### Instructions to follow
Your answer must be an exact copy of the entries below, with no pictures in it.

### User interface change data
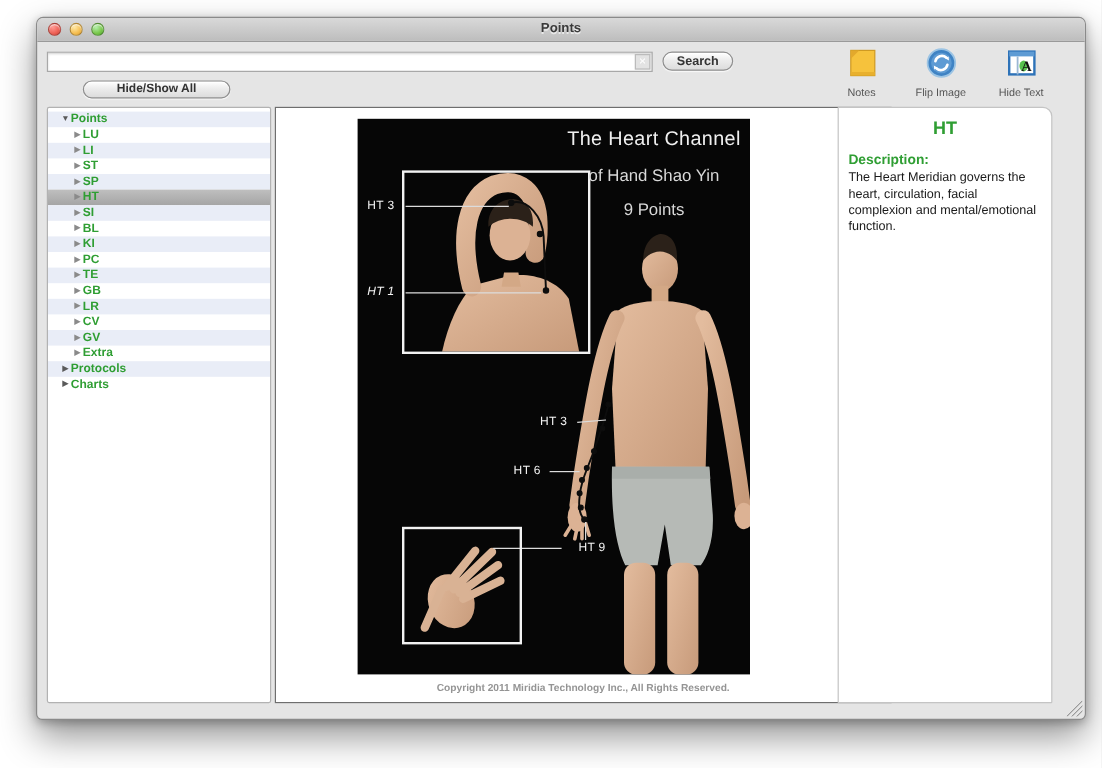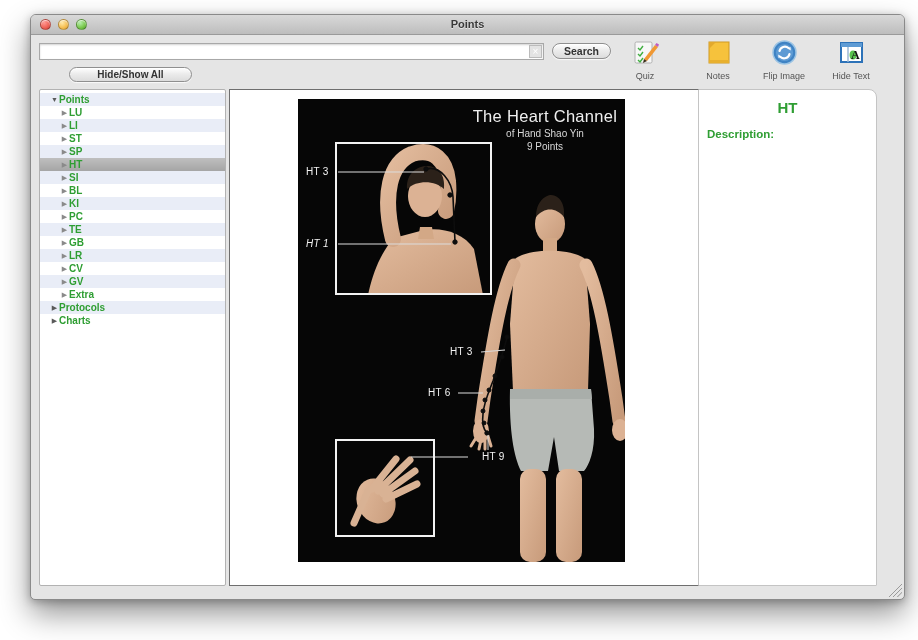--- a/index.html
+++ b/index.html
@@ -116,18 +116,6 @@
   <div class="aquabtn btn-search">Search</div>
   <div class="aquabtn btn-hideshow">Hide/Show All</div>
 
-  <div class="tbicon" style="left:579px;">
-    <span class="glyph">
-      <svg width="27" height="27" viewBox="0 0 27 27">
-        <rect x="3" y="3" width="17" height="21" rx="1.5" fill="#f7f7f7" stroke="#b0b0b0"></rect>
-        <path d="M6 9 l2 2 3-4 M6 15 l2 2 3-4 M6 21 l2 2 3-4" stroke="#3fae3f" stroke-width="1.4" fill="none"></path>
-        <polygon points="12,20 23,6 26,8 15,22" fill="#f09833"></polygon>
-        <polygon points="23,6 26,8 27,5.5 24.5,4" fill="#c05cc0"></polygon>
-        <polygon points="12,20 15,22 11,24" fill="#3a2c18"></polygon>
-      </svg>
-    </span>
-    <div class="lbl">Quiz</div>
-  </div>
 
   <div class="tbicon" style="left:718px;">
     <span class="glyph">

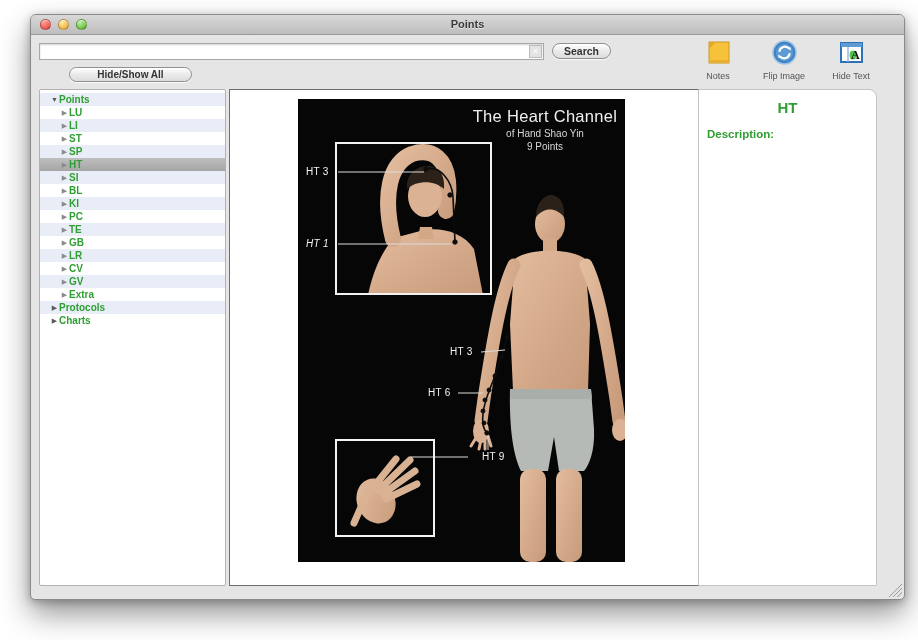--- a/index.html
+++ b/index.html
@@ -78,7 +78,7 @@
   .blackimg{position:absolute;left:68px;top:9px;width:327px;height:463px;background:#060606;}
   .blackimg .titleblock{position:absolute;left:170px;top:8px;width:154px;text-align:center;color:#efefef;}
   .bi-title{font-size:16.5px;letter-spacing:.3px;}
-  .bi-sub{font-size:10px;color:#d8d8d8;margin-top:2px;}
+  .bi-sub{font-size:14px;color:#d8d8d8;margin-top:12px;}
   .inset{position:absolute;border:2px solid #f2f2f2;box-sizing:border-box;}
   .inset.upper{left:37px;top:43px;width:157px;height:153px;}
   .inset.lower{left:37px;top:340px;width:100px;height:98px;}

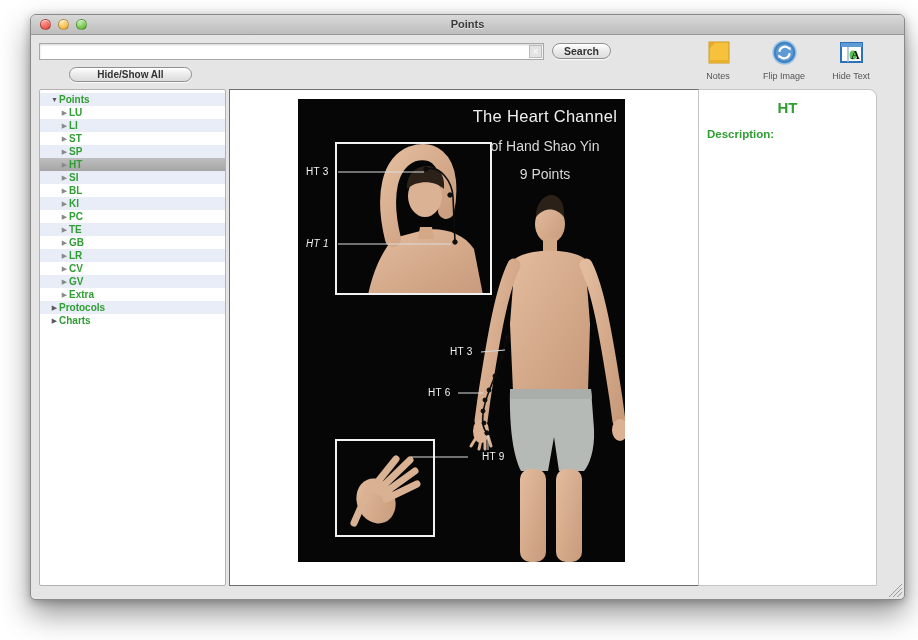--- a/index.html
+++ b/index.html
@@ -274,6 +274,7 @@
   <div class="panel detailpanel">
     <div class="dtitle">HT</div>
     <div class="dhead">Description:</div>
+    <div class="dbody">The Heart Meridian governs the heart, circulation, facial complexion and mental/emotional function.</div>
   </div>
 
   <div class="grip"></div>

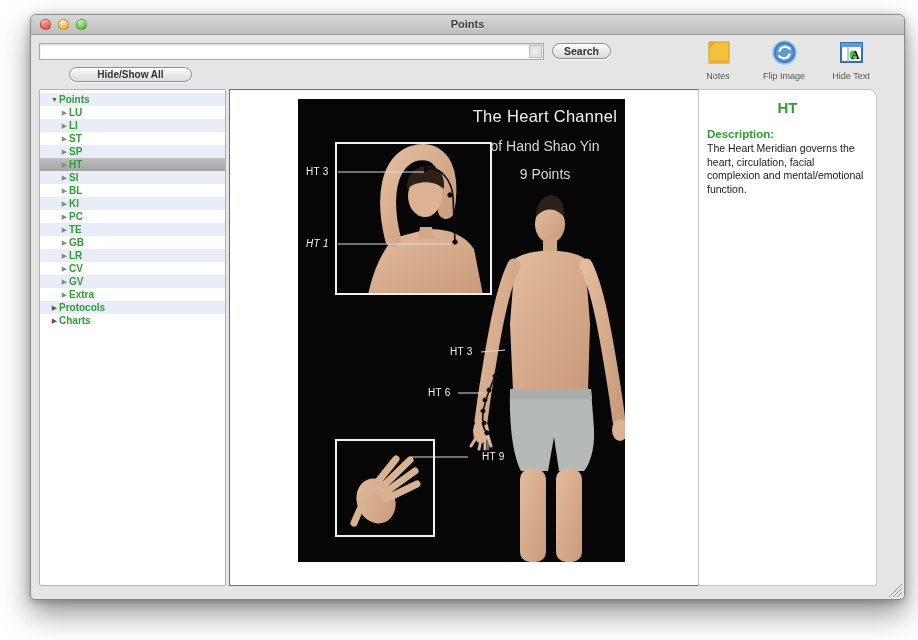--- a/index.html
+++ b/index.html
@@ -269,6 +269,7 @@
       <div class="ptlabel" style="left:172px;top:352px;padding-left:12px;">HT 9</div>
     </div>
 
+    <div class="copyright">Copyright 2011 Miridia Technology Inc., All Rights Reserved.</div>
   </div>
 
   <div class="panel detailpanel">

### Reply
--- a/index.html
+++ b/index.html
@@ -116,18 +116,6 @@
   <div class="aquabtn btn-search">Search</div>
   <div class="aquabtn btn-hideshow">Hide/Show All</div>
 
-  <div class="tbicon" style="left:579px;">
-    <span class="glyph">
-      <svg width="27" height="27" viewBox="0 0 27 27">
-        <rect x="3" y="3" width="17" height="21" rx="1.5" fill="#f7f7f7" stroke="#b0b0b0"></rect>
-        <path d="M6 9 l2 2 3-4 M6 15 l2 2 3-4 M6 21 l2 2 3-4" stroke="#3fae3f" stroke-width="1.4" fill="none"></path>
-        <polygon points="12,20 23,6 26,8 15,22" fill="#f09833"></polygon>
-        <polygon points="23,6 26,8 27,5.5 24.5,4" fill="#c05cc0"></polygon>
-        <polygon points="12,20 15,22 11,24" fill="#3a2c18"></polygon>
-      </svg>
-    </span>
-    <div class="lbl">Quiz</div>
-  </div>
 
   <div class="tbicon" style="left:718px;">
     <span class="glyph">

--- a/index.html
+++ b/index.html
@@ -78,7 +78,7 @@
   .blackimg{position:absolute;left:68px;top:9px;width:327px;height:463px;background:#060606;}
   .blackimg .titleblock{position:absolute;left:170px;top:8px;width:154px;text-align:center;color:#efefef;}
   .bi-title{font-size:16.5px;letter-spacing:.3px;}
-  .bi-sub{font-size:10px;color:#d8d8d8;margin-top:2px;}
+  .bi-sub{font-size:14px;color:#d8d8d8;margin-top:12px;}
   .inset{position:absolute;border:2px solid #f2f2f2;box-sizing:border-box;}
   .inset.upper{left:37px;top:43px;width:157px;height:153px;}
   .inset.lower{left:37px;top:340px;width:100px;height:98px;}

--- a/index.html
+++ b/index.html
@@ -274,6 +274,7 @@
   <div class="panel detailpanel">
     <div class="dtitle">HT</div>
     <div class="dhead">Description:</div>
+    <div class="dbody">The Heart Meridian governs the heart, circulation, facial complexion and mental/emotional function.</div>
   </div>
 
   <div class="grip"></div>

--- a/index.html
+++ b/index.html
@@ -269,6 +269,7 @@
       <div class="ptlabel" style="left:172px;top:352px;padding-left:12px;">HT 9</div>
     </div>
 
+    <div class="copyright">Copyright 2011 Miridia Technology Inc., All Rights Reserved.</div>
   </div>
 
   <div class="panel detailpanel">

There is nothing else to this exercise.